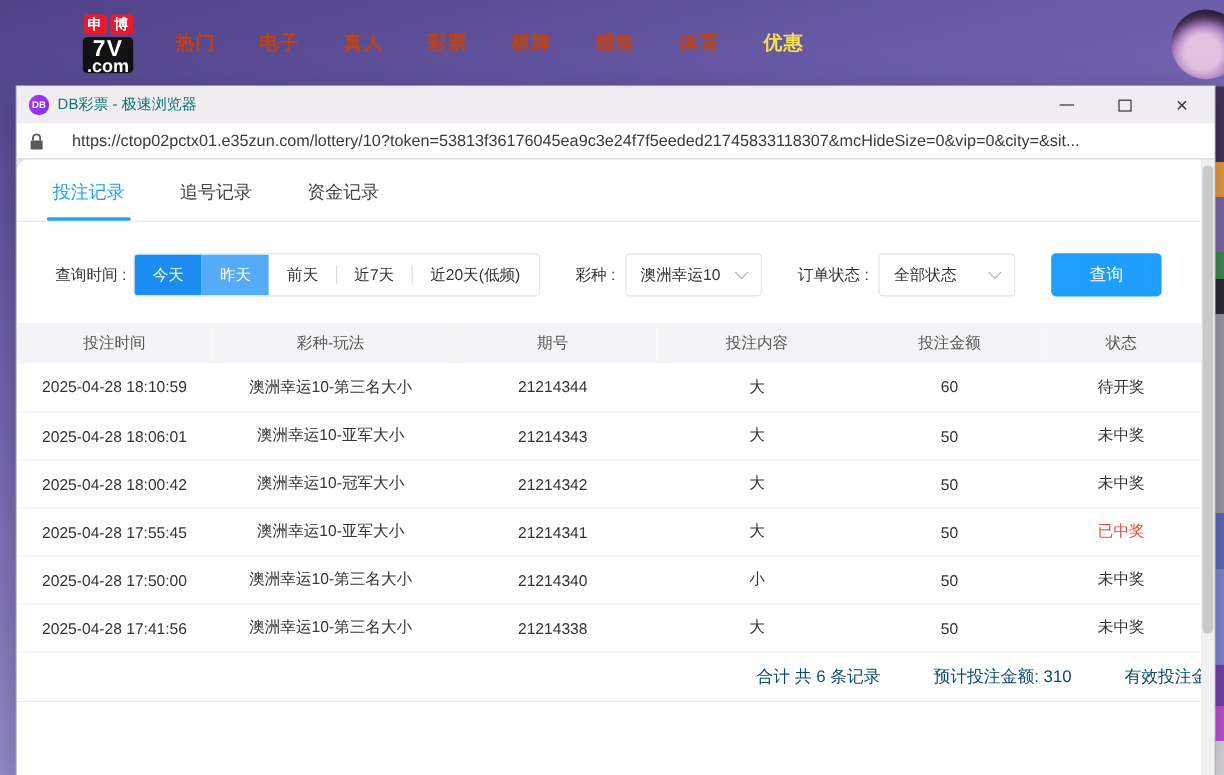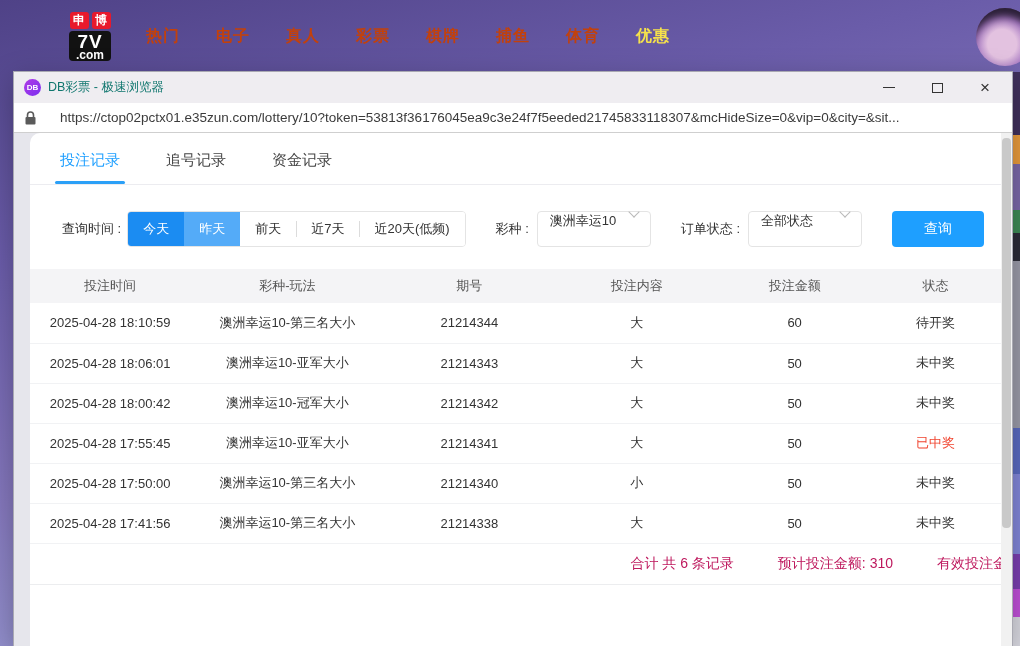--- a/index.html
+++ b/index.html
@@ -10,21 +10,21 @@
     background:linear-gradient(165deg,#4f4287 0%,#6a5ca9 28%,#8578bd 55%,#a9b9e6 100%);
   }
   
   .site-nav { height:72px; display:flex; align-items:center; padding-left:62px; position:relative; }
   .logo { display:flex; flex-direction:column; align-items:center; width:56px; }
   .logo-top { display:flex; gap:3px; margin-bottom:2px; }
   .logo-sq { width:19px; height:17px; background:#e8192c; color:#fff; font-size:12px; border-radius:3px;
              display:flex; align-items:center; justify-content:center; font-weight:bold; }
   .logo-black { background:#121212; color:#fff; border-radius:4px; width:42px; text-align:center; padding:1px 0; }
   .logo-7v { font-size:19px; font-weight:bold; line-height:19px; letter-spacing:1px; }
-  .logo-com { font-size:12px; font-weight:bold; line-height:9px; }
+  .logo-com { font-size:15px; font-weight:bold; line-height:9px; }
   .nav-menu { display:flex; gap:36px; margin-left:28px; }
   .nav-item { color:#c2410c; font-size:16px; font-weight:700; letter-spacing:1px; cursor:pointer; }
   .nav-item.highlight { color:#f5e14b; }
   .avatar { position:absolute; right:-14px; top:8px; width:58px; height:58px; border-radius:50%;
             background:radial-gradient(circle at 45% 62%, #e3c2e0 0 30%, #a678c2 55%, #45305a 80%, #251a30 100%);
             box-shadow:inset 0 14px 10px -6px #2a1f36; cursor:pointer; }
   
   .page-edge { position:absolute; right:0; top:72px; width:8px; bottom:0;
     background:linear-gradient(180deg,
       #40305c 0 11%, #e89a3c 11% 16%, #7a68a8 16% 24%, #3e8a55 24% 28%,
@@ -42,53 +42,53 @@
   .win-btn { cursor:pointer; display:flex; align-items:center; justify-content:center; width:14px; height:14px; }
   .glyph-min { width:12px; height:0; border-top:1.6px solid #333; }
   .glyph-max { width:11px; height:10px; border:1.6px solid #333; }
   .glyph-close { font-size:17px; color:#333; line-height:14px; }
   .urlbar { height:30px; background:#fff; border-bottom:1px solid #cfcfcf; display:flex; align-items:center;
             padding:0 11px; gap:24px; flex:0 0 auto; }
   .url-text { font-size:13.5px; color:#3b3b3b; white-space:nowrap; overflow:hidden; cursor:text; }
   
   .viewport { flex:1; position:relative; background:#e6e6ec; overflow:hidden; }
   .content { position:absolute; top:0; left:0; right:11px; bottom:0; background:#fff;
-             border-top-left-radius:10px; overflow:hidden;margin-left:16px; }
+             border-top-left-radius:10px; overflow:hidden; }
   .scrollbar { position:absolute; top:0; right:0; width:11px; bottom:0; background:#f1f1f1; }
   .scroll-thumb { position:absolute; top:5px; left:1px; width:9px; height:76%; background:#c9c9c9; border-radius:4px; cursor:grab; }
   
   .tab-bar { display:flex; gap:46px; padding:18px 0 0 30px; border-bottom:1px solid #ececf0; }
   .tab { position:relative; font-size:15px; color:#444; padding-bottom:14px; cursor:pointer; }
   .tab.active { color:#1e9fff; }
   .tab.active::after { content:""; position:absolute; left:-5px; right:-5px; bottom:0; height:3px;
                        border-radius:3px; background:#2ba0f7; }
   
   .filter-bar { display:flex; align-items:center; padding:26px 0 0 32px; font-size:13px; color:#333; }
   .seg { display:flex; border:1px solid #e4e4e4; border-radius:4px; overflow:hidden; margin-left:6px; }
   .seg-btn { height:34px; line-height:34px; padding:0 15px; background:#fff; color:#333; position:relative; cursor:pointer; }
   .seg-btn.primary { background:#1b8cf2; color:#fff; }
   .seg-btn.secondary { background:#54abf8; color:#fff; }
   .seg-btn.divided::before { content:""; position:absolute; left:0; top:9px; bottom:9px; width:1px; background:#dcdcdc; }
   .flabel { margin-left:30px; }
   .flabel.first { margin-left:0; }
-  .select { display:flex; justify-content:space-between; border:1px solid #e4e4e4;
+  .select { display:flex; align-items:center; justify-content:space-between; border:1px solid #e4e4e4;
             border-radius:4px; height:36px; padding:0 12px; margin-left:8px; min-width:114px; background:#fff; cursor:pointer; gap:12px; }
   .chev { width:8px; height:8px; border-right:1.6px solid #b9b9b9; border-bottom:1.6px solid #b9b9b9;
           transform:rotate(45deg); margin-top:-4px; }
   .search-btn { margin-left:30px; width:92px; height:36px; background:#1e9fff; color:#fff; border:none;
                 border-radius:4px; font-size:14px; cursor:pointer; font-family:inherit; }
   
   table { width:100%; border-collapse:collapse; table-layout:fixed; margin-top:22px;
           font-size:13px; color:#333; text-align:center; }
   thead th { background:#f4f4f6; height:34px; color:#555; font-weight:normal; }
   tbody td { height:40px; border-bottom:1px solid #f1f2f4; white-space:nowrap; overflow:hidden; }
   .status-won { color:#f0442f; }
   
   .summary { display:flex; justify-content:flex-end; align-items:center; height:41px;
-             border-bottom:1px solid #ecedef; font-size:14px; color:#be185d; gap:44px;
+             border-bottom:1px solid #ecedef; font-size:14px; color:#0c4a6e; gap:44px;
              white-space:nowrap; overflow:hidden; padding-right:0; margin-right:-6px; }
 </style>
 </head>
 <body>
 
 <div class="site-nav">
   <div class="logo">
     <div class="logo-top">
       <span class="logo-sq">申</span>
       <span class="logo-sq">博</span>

---

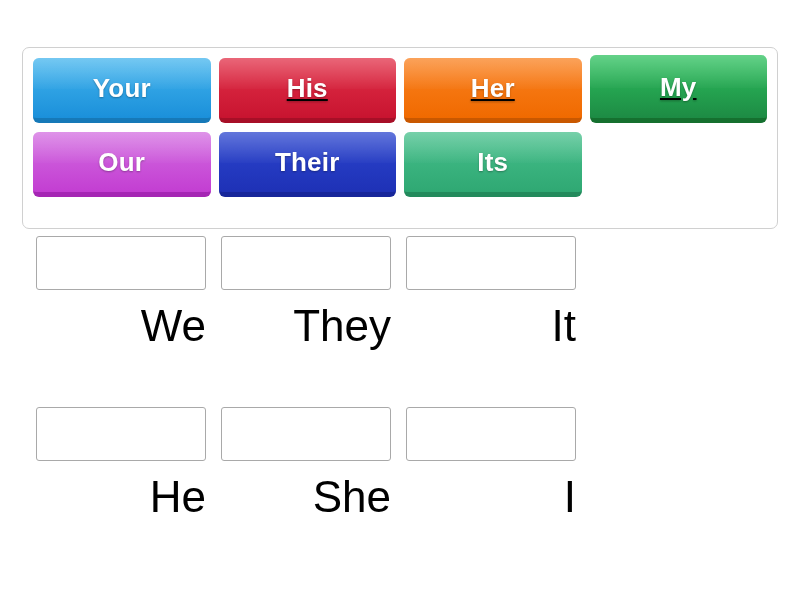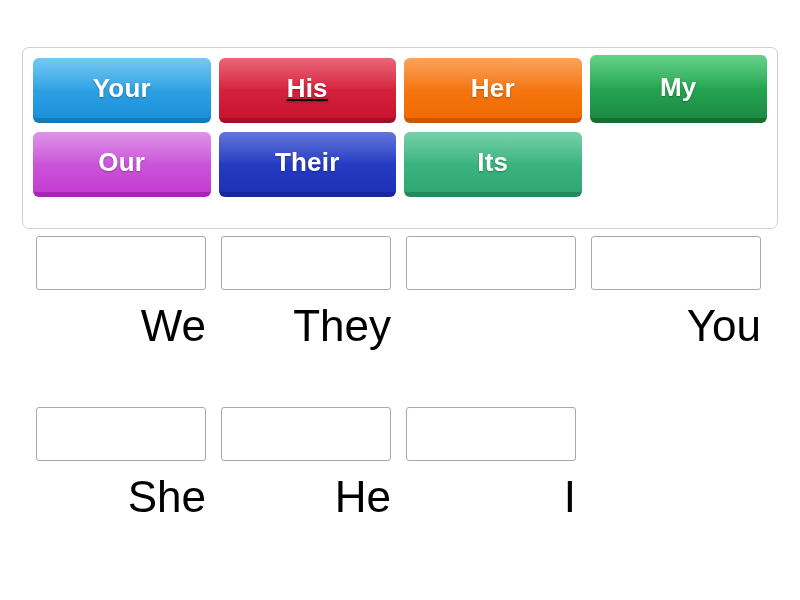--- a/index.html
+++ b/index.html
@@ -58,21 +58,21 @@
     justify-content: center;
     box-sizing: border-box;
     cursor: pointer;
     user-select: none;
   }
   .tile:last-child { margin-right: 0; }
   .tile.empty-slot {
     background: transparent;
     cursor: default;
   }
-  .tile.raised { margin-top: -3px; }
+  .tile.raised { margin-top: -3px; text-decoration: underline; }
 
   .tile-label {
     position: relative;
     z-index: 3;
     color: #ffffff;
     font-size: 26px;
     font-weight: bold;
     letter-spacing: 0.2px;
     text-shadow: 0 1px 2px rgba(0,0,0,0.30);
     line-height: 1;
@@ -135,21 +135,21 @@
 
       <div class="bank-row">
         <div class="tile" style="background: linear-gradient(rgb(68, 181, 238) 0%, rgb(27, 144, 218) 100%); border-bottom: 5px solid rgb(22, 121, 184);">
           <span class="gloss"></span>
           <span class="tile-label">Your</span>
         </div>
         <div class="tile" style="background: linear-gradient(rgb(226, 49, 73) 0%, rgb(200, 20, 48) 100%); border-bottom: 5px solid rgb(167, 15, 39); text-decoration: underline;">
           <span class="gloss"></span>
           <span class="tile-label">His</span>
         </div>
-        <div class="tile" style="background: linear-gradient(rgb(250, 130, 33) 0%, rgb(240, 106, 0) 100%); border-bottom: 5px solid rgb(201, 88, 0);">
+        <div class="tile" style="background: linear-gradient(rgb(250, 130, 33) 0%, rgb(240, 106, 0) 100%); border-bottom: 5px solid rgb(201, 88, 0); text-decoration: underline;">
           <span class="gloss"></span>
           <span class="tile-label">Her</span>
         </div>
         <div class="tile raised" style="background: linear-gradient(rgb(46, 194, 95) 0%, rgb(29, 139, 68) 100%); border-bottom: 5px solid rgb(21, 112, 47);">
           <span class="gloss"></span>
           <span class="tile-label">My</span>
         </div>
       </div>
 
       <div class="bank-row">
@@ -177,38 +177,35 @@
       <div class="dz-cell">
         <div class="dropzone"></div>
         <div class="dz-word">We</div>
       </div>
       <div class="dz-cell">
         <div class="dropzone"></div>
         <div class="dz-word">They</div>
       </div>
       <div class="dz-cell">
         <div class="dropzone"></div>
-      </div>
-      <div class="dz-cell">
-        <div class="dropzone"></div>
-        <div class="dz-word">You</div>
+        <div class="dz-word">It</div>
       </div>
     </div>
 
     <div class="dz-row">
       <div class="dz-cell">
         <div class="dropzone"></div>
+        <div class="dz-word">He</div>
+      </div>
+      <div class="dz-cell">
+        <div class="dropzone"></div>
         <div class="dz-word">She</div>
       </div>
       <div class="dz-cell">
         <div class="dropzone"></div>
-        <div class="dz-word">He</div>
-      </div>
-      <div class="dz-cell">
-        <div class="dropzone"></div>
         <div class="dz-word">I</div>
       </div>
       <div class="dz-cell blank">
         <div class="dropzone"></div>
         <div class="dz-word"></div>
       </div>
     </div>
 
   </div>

- GOAL OF THE EXERCISE
Find each line holding the string "raised" in the listing above, then copy it.

- RESPONSE TO THIS EXERCISE
-  .tile.raised { margin-top: -3px; }
+  .tile.raised { margin-top: -3px; text-decoration: underline; }
         <div class="tile raised" style="background: linear-gradient(rgb(46, 194, 95) 0%, rgb(29, 139, 68) 100%); border-bottom: 5px solid rgb(21, 112, 47);">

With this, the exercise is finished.